I have to say the same. In four years I've had literally no days off between companies. When I was non-union I always had a job lined up before I jumped ship. When I got laid off in the union I had a new job the same day for the company I'm at now. They are great, they really try to keep guys. Out of 6 sparkys that work here, 5 of them have been employed for more then 15 years steady.


----------



## Sparkypyro (Nov 2, 2011)

In 13 years I have only not worked when I chose to(vacations). Work hard, stay employed, at least in this area(L.A). I have seen dozens of guys come and go, the ones that last and get transfers to other jobs are the ones that show up on time EVERY time, don't drag ass, do good work and don't take shortcuts.

One big thing is I am amazed at the number of guys that mis work non Mondays, here and there is fine but some guys just don't seem to get it and are the first to go.


----------



## Kirk89 (May 12, 2012)

Do most guys stay with one contractor for thier career, once they prove thier a diligent worker. It's great I'm getting positive feedback, it just seems a lot of union guys struggle to stay busy. I guess thier the ones who always slack and don't bust a** everyday.


----------



## Celtic (Nov 19, 2007)

Kirk89 said:


> ... it just seems a lot of union guys struggle to stay busy. I guess thier the ones who always slack and don't bust a** everyday.

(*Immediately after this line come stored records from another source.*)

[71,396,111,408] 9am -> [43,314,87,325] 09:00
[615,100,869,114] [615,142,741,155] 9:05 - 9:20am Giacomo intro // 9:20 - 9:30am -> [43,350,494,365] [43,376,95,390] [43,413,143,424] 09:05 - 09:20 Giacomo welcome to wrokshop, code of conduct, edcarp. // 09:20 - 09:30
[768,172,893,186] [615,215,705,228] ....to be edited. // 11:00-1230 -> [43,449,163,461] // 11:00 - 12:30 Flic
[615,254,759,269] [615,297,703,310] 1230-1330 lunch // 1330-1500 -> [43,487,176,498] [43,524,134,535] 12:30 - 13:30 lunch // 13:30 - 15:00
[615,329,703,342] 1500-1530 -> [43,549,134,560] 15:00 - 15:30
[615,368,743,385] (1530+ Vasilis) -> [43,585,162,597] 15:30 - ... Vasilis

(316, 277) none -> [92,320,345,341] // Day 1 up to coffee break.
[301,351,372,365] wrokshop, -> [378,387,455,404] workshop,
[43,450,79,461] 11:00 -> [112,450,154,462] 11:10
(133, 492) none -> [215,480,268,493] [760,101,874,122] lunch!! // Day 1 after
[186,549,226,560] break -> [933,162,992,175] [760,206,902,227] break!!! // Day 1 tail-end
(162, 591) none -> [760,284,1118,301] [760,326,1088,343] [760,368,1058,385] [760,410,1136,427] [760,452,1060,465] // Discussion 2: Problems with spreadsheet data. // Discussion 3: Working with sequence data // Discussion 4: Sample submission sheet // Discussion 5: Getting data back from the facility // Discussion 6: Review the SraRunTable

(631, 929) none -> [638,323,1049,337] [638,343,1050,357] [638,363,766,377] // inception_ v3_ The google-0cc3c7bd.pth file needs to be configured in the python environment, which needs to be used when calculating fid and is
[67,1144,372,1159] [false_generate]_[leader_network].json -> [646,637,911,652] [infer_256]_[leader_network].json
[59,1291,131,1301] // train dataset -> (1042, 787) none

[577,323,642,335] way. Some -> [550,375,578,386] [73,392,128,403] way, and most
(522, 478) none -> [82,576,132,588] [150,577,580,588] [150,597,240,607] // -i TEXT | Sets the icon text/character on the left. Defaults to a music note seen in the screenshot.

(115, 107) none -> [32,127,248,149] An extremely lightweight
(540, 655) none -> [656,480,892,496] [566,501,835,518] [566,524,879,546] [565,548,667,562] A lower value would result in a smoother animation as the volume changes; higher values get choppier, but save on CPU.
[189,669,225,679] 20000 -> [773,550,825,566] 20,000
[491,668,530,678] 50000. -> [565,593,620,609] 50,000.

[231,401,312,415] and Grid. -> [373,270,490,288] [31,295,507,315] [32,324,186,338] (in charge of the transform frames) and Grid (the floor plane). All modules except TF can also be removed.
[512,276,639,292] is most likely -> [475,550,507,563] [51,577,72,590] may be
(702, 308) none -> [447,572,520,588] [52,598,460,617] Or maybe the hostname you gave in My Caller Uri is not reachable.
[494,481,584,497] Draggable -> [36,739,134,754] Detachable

Not all men are created equal.


----------



## brian john (Mar 11, 2007)

Once again staying busy is a product of your location and to some extent your work ethic.

If you have a speciality you stand a better chance of staying employed, of course in a slow area getting a speciality could be tough and these jobs are coveted.

I have know basic electricians that stayed employed for a good portion of their careers due to being in an area with full employment, but when the down turn came, the sat for a long period of time. But this happened in many fields not just construction. I have also know basic electricians that are unemployed quite often due to their attitude. 

You seldom meet (IME) speciality electricians with an attitude or that are union lawyers.


----------



## Swayze (May 3, 2012)

If youre in a strong union area...join the union. If you get laid off when youre a journeyman , plan for it...Create a back up plan where you can start with side work or have other types of work you can do. Never limit yourself to just union jobs. Live within your means and think outside the box. Some guys get laid off and some guys never see much time on the books. Its the way it works but always plan for bad times. If you make the right plans youll be all set.


----------



## brian john (Mar 11, 2007)

Swayze said:


> If youre in a strong union area...join the union. If you get laid off when youre a journeyman , plan for it...*Create a back up plan where you can start with side work or have other types of work you can do. *Never limit yourself to just union jobs. Live within your means and think outside the box. Some guys get laid off and some guys never see much time on the books. Its the way it works but always plan for bad times. If you make the right plans youll be all set.



I think union side jobbers are listed below open shops workers in the annals of most looked down upon workers, but those that set such rules.


----------



## Swayze (May 3, 2012)

brian john said:


> I think union side jobbers are listed below open shops workers in the annals of most looked down upon workers, but those that set such rules.


Maybe its different in Boston..where there's no open shops. Union contractors here mainly stick to commercial and industrial work. Residential is fair game up here, no one cares if your hustling on the side as long as you dont compete with union ec's.


----------